───── MATERIAL PROVIDED ─────

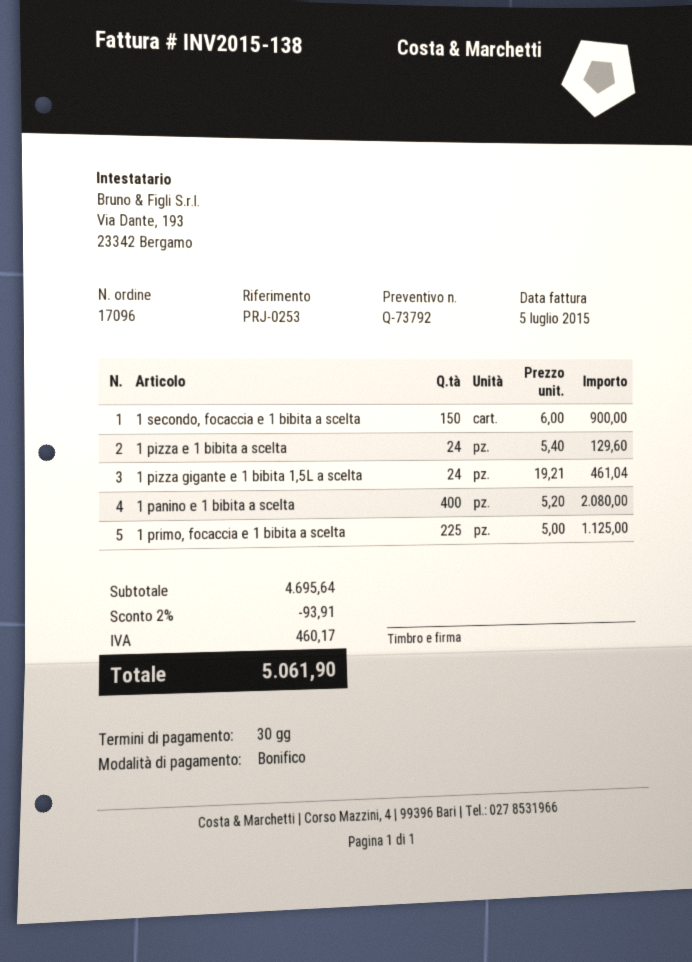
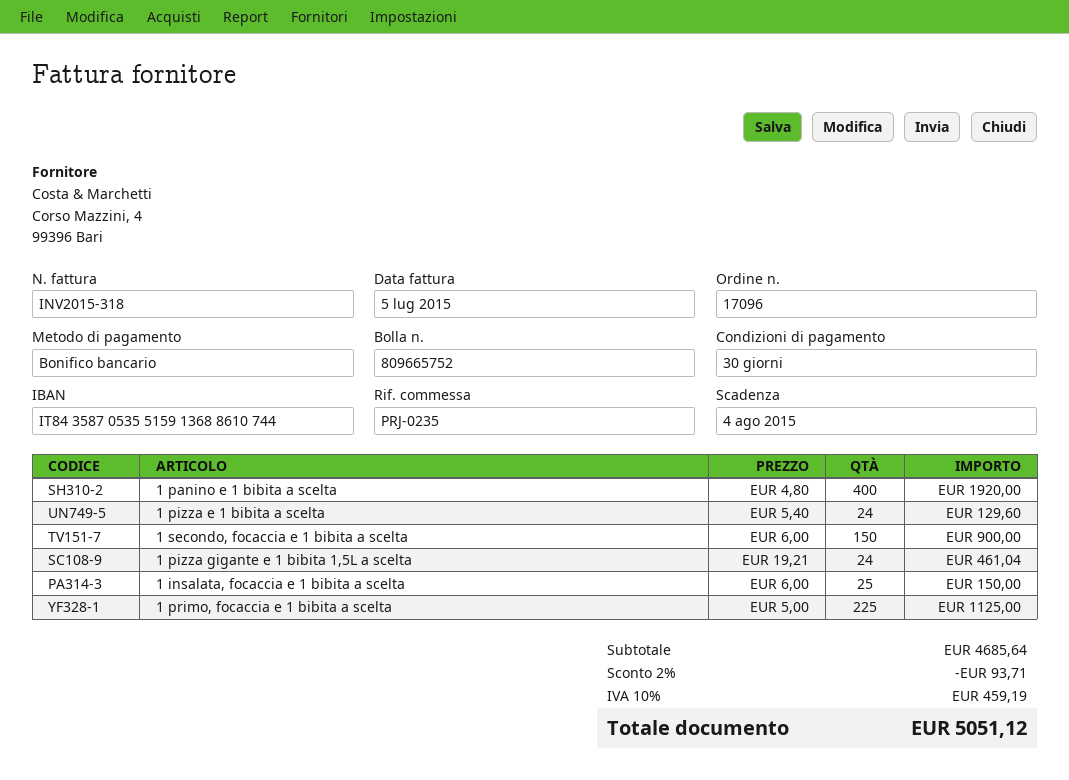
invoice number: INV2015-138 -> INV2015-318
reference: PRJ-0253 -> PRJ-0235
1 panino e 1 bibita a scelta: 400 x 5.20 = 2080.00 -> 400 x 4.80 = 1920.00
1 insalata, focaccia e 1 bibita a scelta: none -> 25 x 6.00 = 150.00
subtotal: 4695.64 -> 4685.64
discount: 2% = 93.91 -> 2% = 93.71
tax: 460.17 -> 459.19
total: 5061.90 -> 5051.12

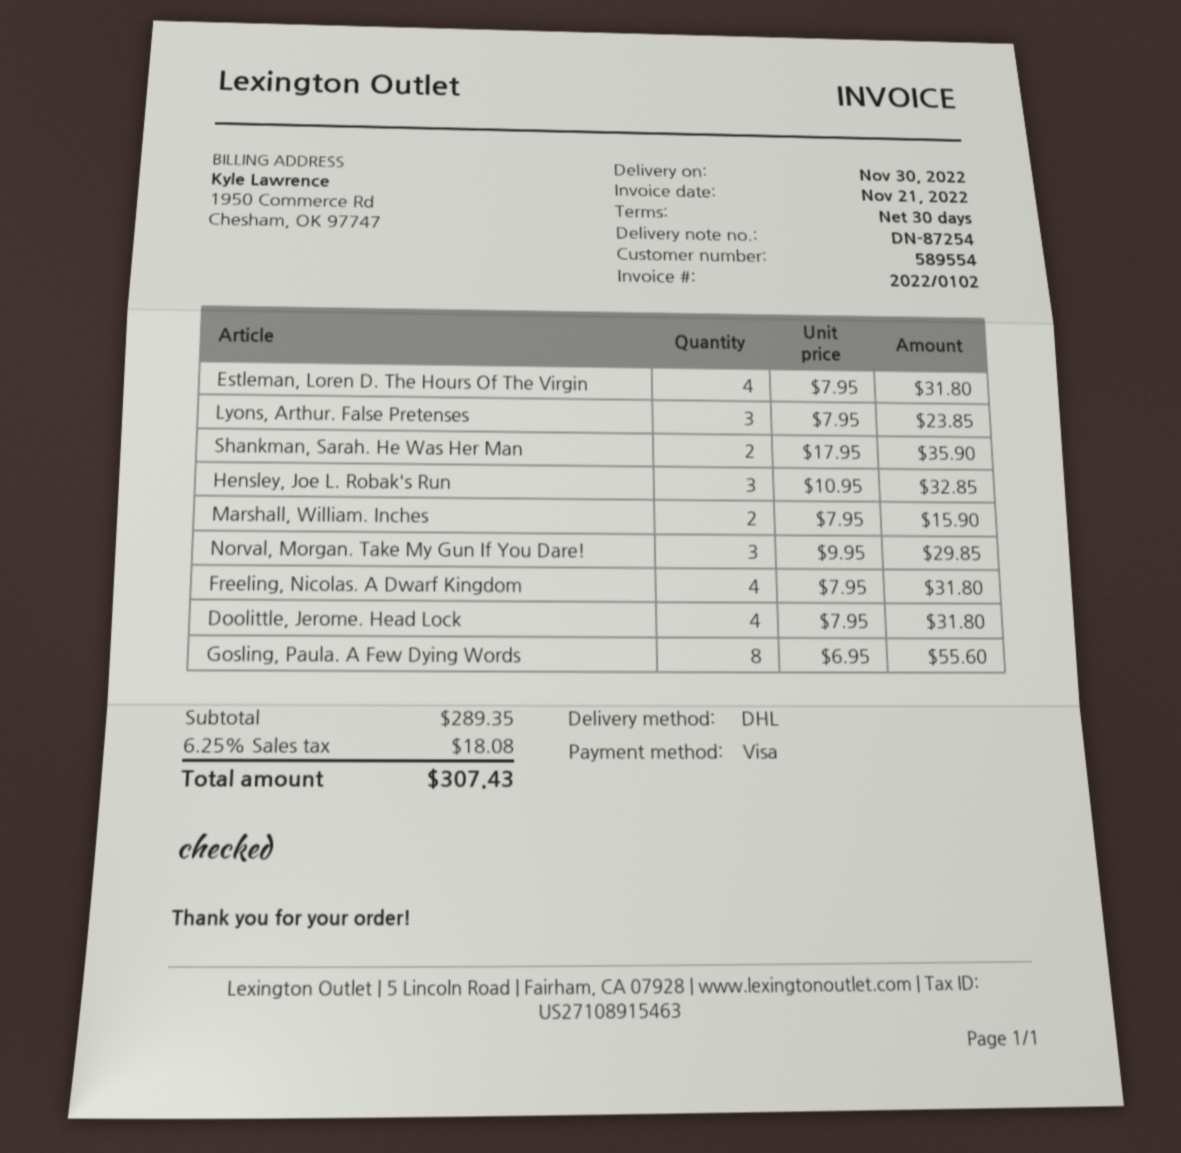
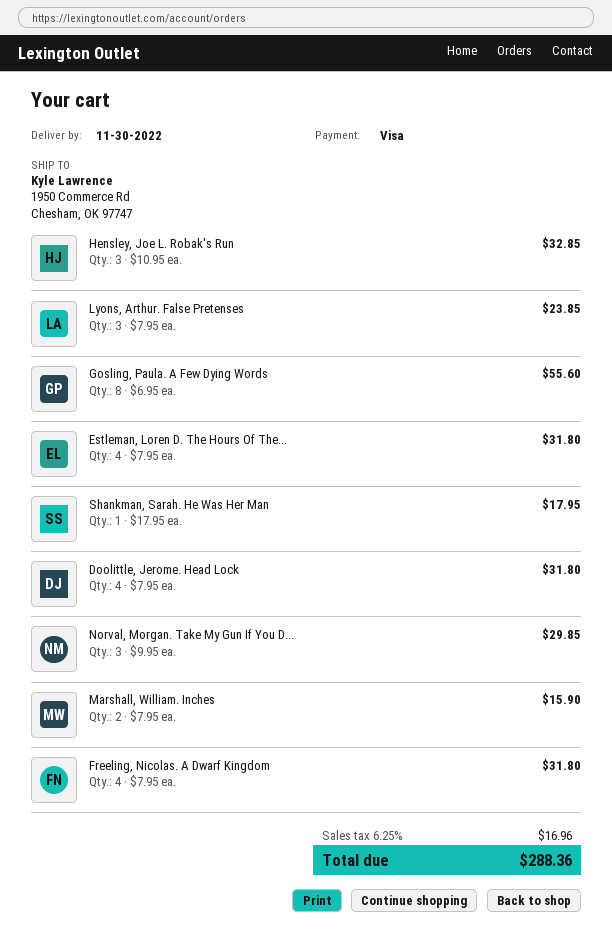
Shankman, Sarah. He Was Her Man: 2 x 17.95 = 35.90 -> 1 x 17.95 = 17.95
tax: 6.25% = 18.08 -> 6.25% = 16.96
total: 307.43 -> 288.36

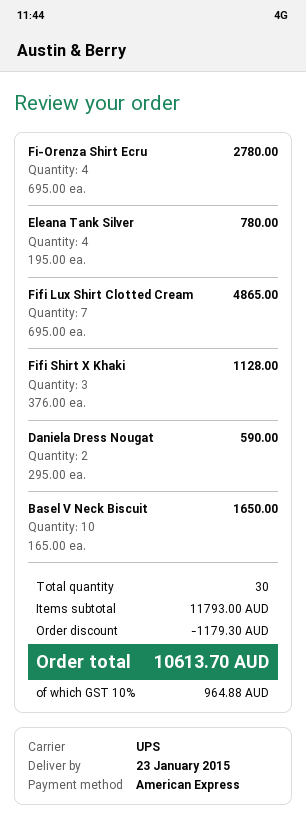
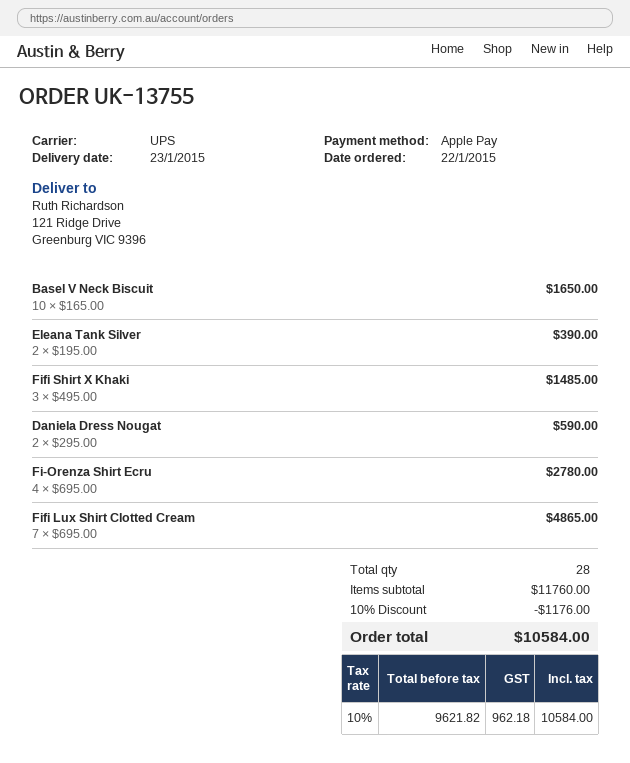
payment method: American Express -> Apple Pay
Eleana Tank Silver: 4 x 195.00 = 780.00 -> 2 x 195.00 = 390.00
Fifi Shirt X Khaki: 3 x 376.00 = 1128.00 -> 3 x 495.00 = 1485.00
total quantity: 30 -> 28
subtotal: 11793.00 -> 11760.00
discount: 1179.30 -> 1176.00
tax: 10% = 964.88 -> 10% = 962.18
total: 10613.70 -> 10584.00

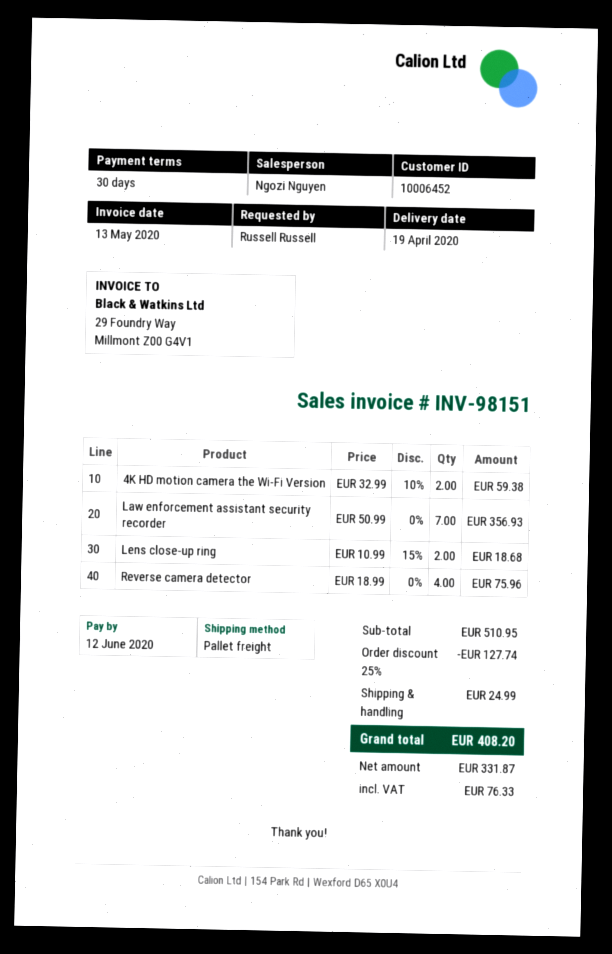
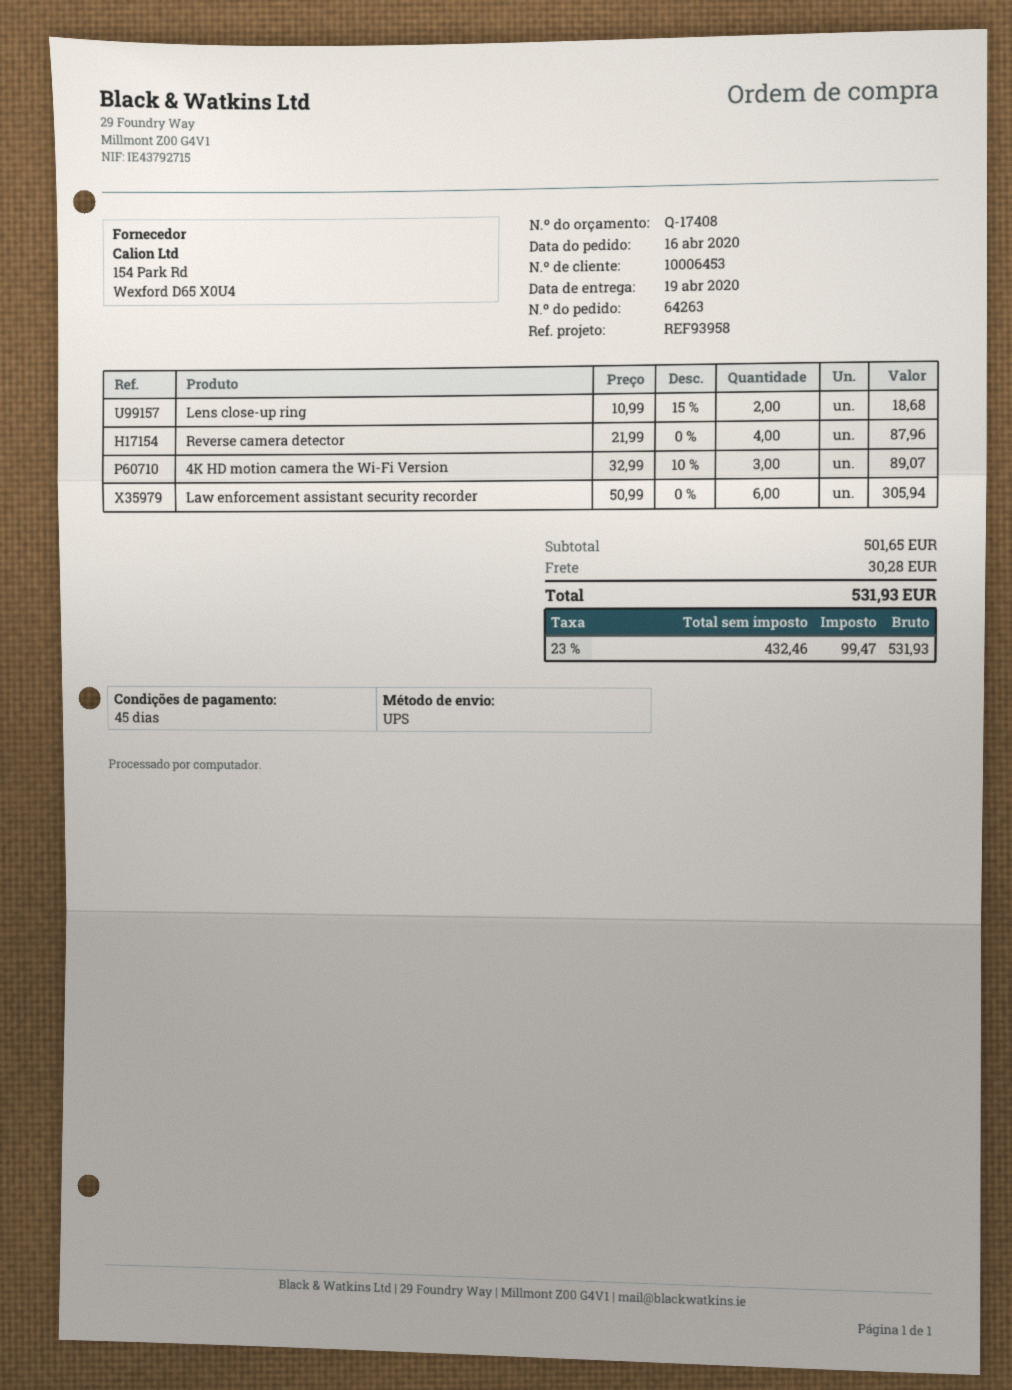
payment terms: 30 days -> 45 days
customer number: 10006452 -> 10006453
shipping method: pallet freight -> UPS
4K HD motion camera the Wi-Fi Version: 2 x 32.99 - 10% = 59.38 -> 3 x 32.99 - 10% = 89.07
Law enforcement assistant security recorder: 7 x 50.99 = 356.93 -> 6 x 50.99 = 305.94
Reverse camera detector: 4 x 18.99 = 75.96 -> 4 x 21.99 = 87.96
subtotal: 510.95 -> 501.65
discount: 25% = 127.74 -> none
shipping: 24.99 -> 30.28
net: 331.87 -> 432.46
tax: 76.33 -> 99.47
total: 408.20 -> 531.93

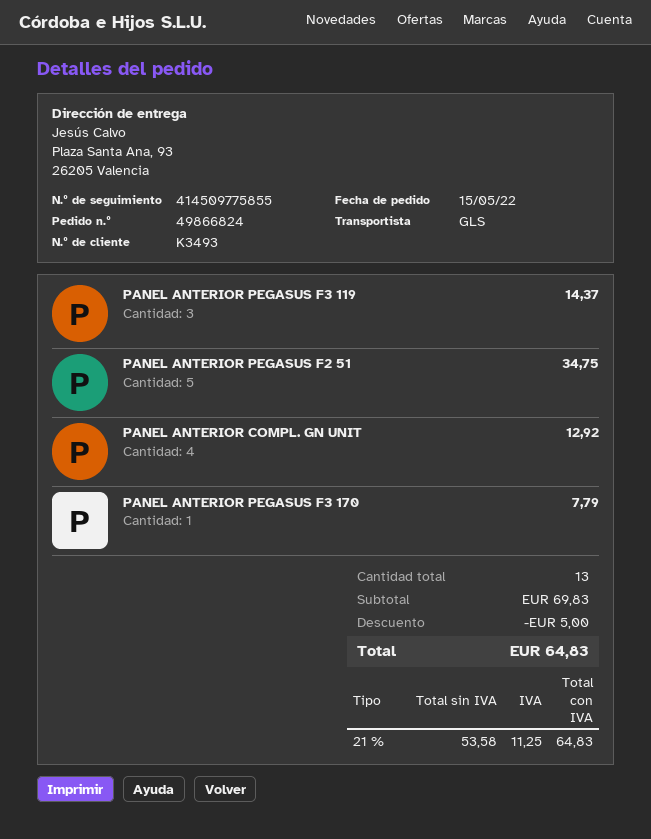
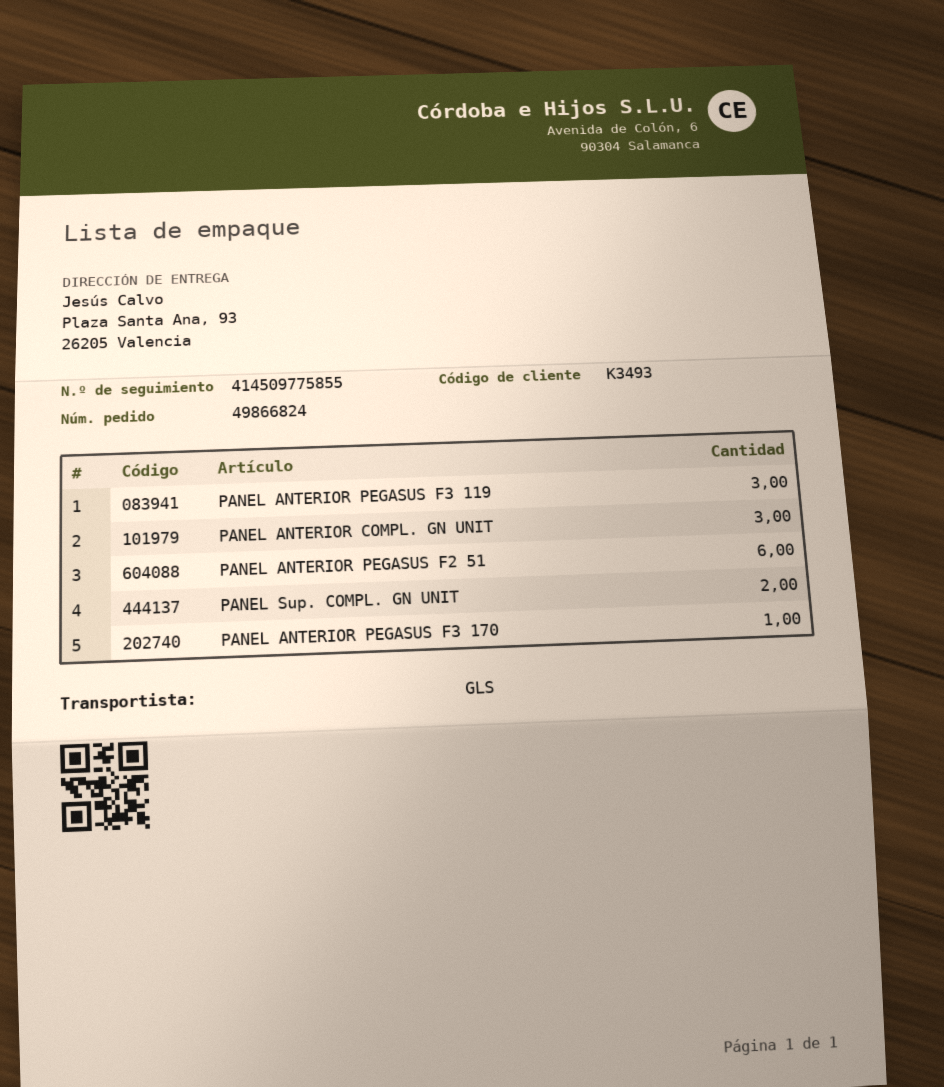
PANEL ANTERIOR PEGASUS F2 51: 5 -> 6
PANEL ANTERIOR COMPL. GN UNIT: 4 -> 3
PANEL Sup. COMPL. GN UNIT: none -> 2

─────

--- TASK ---
If a line in the listing contains the string "camera", copy it.

--- EXPECTED ANSWER ---
4K HD motion camera the Wi-Fi Version: 2 x 32.99 - 10% = 59.38 -> 3 x 32.99 - 10% = 89.07
Reverse camera detector: 4 x 18.99 = 75.96 -> 4 x 21.99 = 87.96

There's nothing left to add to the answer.